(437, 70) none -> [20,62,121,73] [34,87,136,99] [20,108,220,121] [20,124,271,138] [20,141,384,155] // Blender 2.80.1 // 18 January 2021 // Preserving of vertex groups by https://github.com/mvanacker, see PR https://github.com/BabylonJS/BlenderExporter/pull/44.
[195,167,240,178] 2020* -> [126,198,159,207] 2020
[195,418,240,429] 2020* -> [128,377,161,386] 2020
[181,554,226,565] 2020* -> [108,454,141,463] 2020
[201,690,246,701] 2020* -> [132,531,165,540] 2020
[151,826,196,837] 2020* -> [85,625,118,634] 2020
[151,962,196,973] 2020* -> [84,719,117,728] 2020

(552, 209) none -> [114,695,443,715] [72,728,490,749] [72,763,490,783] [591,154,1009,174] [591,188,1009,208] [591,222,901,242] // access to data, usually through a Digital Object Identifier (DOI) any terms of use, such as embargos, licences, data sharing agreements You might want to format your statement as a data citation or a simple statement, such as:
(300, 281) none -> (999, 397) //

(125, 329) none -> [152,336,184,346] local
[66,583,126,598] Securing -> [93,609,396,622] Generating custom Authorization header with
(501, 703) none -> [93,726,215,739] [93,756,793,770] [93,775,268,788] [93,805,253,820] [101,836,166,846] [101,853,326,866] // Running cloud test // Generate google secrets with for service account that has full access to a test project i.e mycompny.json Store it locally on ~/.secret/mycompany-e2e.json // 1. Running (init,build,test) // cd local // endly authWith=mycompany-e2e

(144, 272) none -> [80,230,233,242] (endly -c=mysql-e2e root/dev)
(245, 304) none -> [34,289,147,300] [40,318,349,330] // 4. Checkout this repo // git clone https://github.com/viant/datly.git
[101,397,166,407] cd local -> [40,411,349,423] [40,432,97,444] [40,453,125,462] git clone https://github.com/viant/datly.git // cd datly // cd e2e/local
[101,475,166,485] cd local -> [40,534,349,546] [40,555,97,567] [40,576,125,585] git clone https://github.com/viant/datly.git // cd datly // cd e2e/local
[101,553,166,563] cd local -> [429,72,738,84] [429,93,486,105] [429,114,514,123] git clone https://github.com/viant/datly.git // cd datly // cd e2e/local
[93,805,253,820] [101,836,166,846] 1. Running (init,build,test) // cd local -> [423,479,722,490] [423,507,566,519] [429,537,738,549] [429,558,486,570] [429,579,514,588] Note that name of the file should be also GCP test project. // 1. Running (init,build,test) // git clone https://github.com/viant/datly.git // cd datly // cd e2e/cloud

-----

## [REQUIRED WORK]
If a line in the records has the word "cloud", copy that line.

## [COMPLETED EXERCISE]
(501, 703) none -> [93,726,215,739] [93,756,793,770] [93,775,268,788] [93,805,253,820] [101,836,166,846] [101,853,326,866] // Running cloud test // Generate google secrets with for service account that has full access to a test project i.e mycompny.json Store it locally on ~/.secret/mycompany-e2e.json // 1. Running (init,build,test) // cd local // endly authWith=mycompany-e2e
[93,805,253,820] [101,836,166,846] 1. Running (init,build,test) // cd local -> [423,479,722,490] [423,507,566,519] [429,537,738,549] [429,558,486,570] [429,579,514,588] Note that name of the file should be also GCP test project. // 1. Running (init,build,test) // git clone https://github.com/viant/datly.git // cd datly // cd e2e/cloud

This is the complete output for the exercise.